People in a team that calls itself the "Quality Assurance" team, debating
how (or whether?) to link bugs to the 100papercuts project, and in the
meantime thousands of people are upgrading Ubuntu to a new release which
apparently will just brick their computer because it wasn't seriously
tested before being released.
And that having been known for days, while the bug causing that is still
being fixed (or just figured out), not only the release hasn't been
withheld, but no workaround (which apparently exists) has even been posted
to the bug report about the issue causing the disaster (which would be of
little help but would at least be something).
Excellent "quality assurance" effort.
I correct myself: this *would be* hilarious, if it wasn't sad.
On 27/04/16 02:18, Alberto Salvia Novella wrote:
> Flocculant:
>> So I assume you're going to stop addin 100papercuts to these bug reports
>> now then.
>
> You have not gave any reason to do so.
>
> One Hundred Papercuts was started by Canonical itself, it has 50 active
> members who renewed their membership in the past year, it is used yearly
> in Google Code-In training new contributors among thousands of students,
> and it is a test bed for new quality assurance processes.
>
> Moreover its logo inspires the Ubuntu wallpaper, the Ubuntu phone cage,
> the LibreOffice launch screen, and plenty of Ubuntu social media
marketing.
>
> So it proves to be an inspiring and useful project. And the secret
> flavour for it is having been build along with the community.
>
> We even wrote
> (https://wiki.ubuntu.com/One%20Hundred%20Papercuts/Mission)

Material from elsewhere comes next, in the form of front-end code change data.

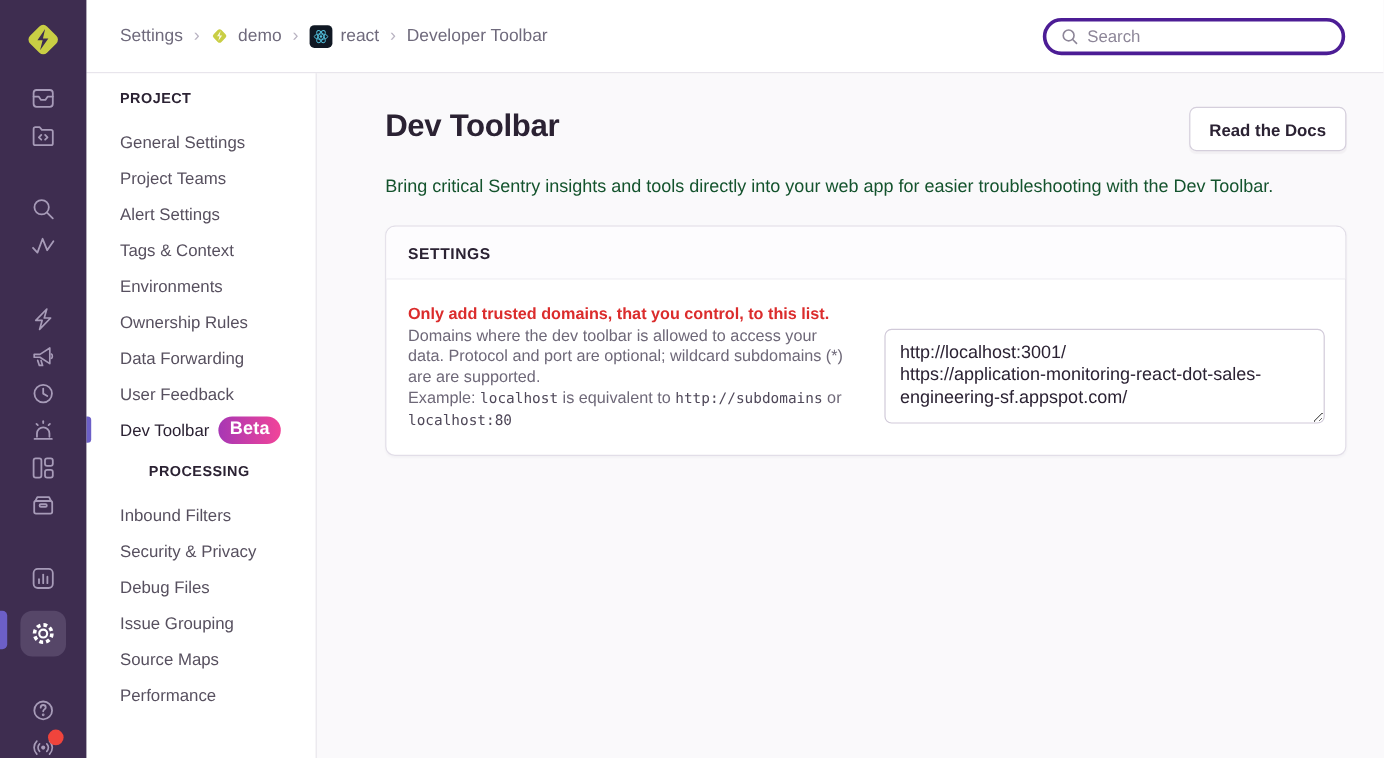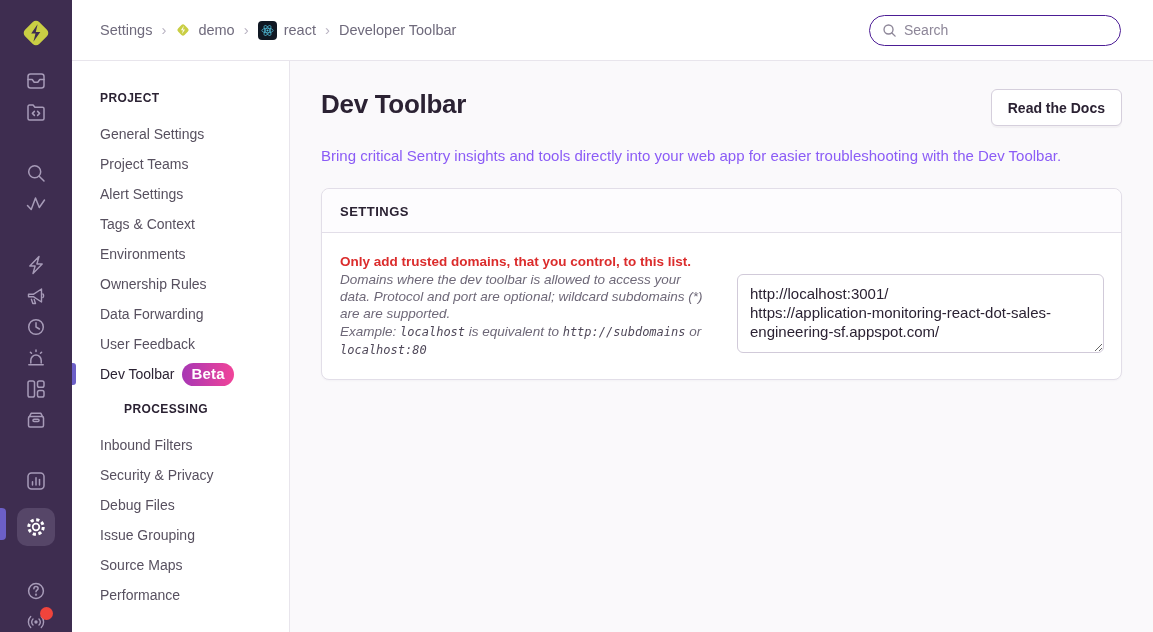"Search" .searchbox { border: 1px solid #4c1d95 -> 3px solid #4c1d95 }
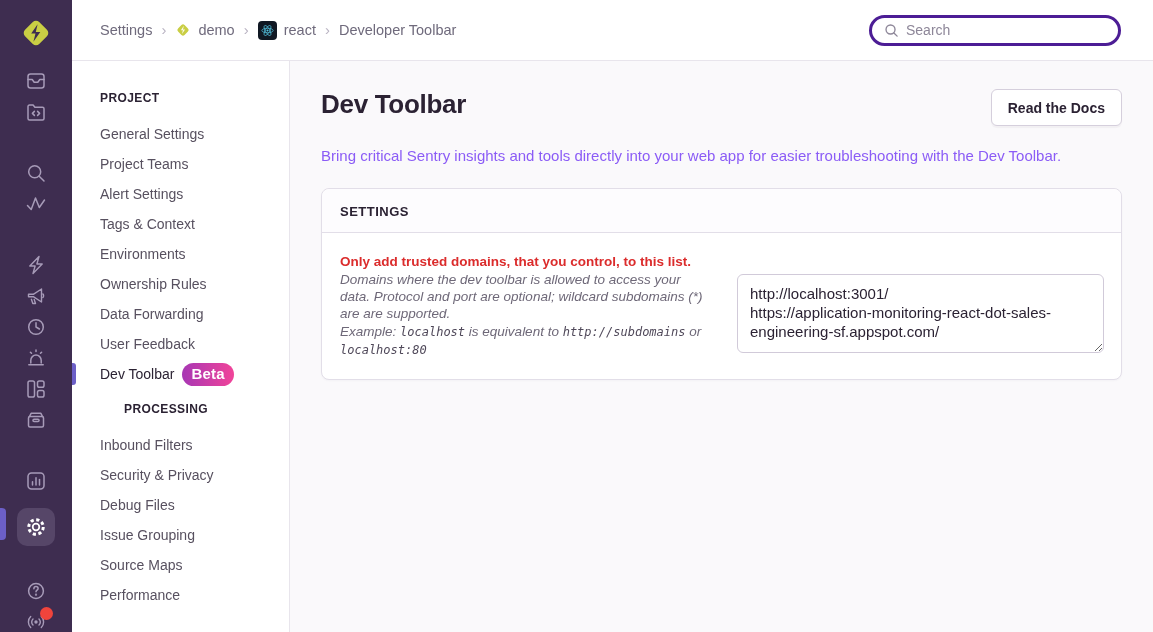"PROJECT" .subnav { top: 61px -> 45px; width: 218px -> 192px }
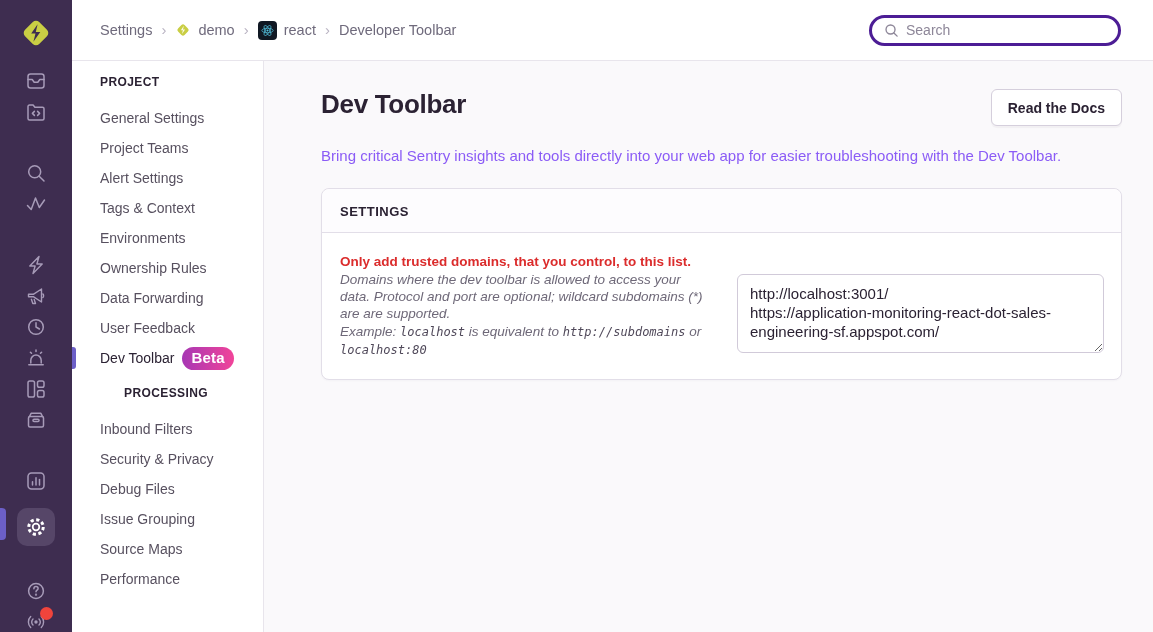"Bring critical Sentry insights and" .page-desc { color: #8b5cf6 -> #14532d }
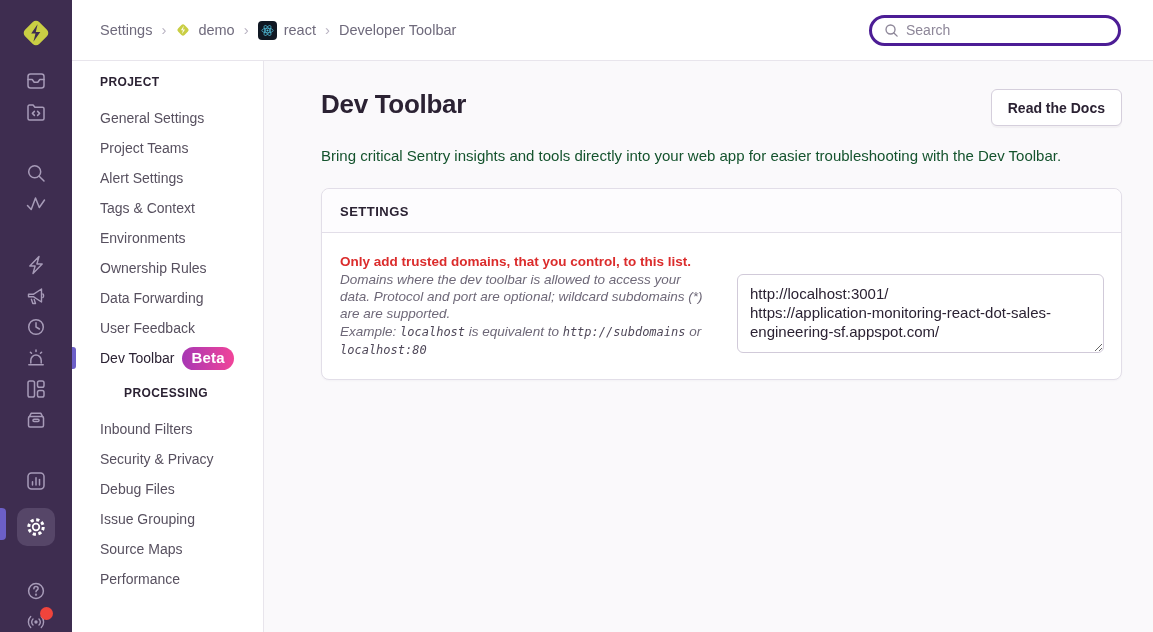"Domains where the dev toolbar" .field-help { font-style: italic -> none }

> collaboratively. And even when we have a suggested triaging process and
> a goal, I consider crucial people to do the things on their style and
> have space to experiment.
>
> When people start telling others about stopping collaborating, staying
> the same old way (they have set themselves), thinks requiring to be
> super perfect to be implemented (and never reaching that level), and
> effectively putting all decisions on a few, that my friend causes me a
> great feeling of rejection. Not because of me, but rather because of
> others probably quitting contributing to the project I made my standard.